Walter Scott was, of course, a very different writer to Austen. His books are written on a far larger scale than hers and in a far more exuberant (also known as completely over-the-top) way but he was generous in his appreciation of Austen's style. His review of Emma, published in The Quarterly Review in 1816 is widely credited with bringing her work to a wider audience and may have been the impetus behind an early American printing. The review is not a raving endorsement but does include positive comments about Austen's other works (with one omission) and makes a distinction between Emma and what many felt was multiplicity of novels suddenly flooding the market, stating that it showed “a knowledge of the human heart, with the power and resolution to bring that knowledge to the service of honour and virtue,” unlike the “ephemeral productions which supply the regular demand of watering-places and circulating libraries.” Whether or not Austen appreciated the review (or even knew that Scott was its author) is unclear. As with much of her writing, her response that the authoress “has no reason, I think, to complain of her treatment in it, except in the total omission of ‘Mansfield Park.’ I cannot but be sorry that so clever a man as the Reviewer of ‘Emma’ should consider it as unworthy of being noticed” can be read in a positive or a peevish tone.

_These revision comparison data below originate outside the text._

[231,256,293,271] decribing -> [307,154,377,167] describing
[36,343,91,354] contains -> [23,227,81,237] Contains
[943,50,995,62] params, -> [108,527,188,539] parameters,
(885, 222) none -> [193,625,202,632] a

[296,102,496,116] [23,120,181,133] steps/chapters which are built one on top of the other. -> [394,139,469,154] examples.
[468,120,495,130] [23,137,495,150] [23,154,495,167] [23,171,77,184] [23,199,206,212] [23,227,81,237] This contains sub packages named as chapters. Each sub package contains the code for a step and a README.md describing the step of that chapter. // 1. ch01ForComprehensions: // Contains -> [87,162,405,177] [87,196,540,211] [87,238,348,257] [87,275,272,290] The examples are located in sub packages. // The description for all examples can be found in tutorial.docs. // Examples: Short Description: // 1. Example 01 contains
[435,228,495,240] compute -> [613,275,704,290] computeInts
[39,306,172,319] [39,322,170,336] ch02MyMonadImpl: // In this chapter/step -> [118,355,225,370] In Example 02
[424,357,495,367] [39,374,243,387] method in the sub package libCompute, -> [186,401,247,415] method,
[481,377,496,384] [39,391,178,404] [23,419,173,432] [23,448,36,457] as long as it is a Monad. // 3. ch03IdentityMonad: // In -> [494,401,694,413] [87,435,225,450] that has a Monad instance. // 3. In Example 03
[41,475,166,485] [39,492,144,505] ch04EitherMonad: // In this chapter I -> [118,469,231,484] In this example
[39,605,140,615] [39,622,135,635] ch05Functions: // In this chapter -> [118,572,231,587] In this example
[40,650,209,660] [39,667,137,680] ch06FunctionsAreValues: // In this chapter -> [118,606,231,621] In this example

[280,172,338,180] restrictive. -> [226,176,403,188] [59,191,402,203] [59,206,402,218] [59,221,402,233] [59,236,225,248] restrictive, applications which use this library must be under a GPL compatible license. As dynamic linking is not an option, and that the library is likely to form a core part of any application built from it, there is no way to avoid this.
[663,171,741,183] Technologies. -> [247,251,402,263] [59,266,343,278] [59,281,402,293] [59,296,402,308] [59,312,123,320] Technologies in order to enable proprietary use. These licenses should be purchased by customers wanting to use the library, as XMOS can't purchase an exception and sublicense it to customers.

 No explanation or excuse needed
Scott continued to reflect positively on Austen's work throughout his own career. In 1826, he wrote in his private journal:“READ again, and for the third time at least, Miss Austen’s very finely written novel of Pride and Prejudice. That young lady has a talent for describing the involvements and feelings and characters of ordinary life which is to me the most wonderful I ever met with. The big bow-wow strain I can do myself like any now going; but the exquisite touch, which renders ordinary commonplace things and characters interesting, from the truth of the description and the sentiment, is denied to me.” (From an article by Stuart Kelly, whose book Scott-Land: The Man Who Invented a Nation is a wonderful read for anyone interested in Scott's life). In 1832, Scott wrote in the preface to the one novel he wrote with a more domestic setting, St Ronan's Well, that he had no “hope of rivaling … the brilliant and talented names of Edgeworth, Austen..whose success seems to have appropriated this province of the novel as exclusively their own." Was Austen as generous in return? I'm not enough of an Austen scholar to know but I think it would be fair to assume she was not. Although Scott could appreciate the genre she had made her own, she was definitely no fan of his. When James Stanier-Clarke, librarian to the Prince Regent, 'helpfully' suggested she might like to write a work of historical romance to celebrate the Prince, she was less than complimentary at the idea. "I am fully sensible that an Historical Romance, founded on the House of Saxe Cobourg might be much more to the purpose of Profit or Popularity, than such pictures of domestic Life in Country Villages as I deal in – but I could no more write a Romance than an Epic Poem. I could not sit seriously down to write a serious Romance under any other motive than to save my Life, & if it were indispensable for me to keep it up & never relax into laughing at myself or other people, I am sure I should be hung before I had finished the first Chapter." Damned by faint praise indeed.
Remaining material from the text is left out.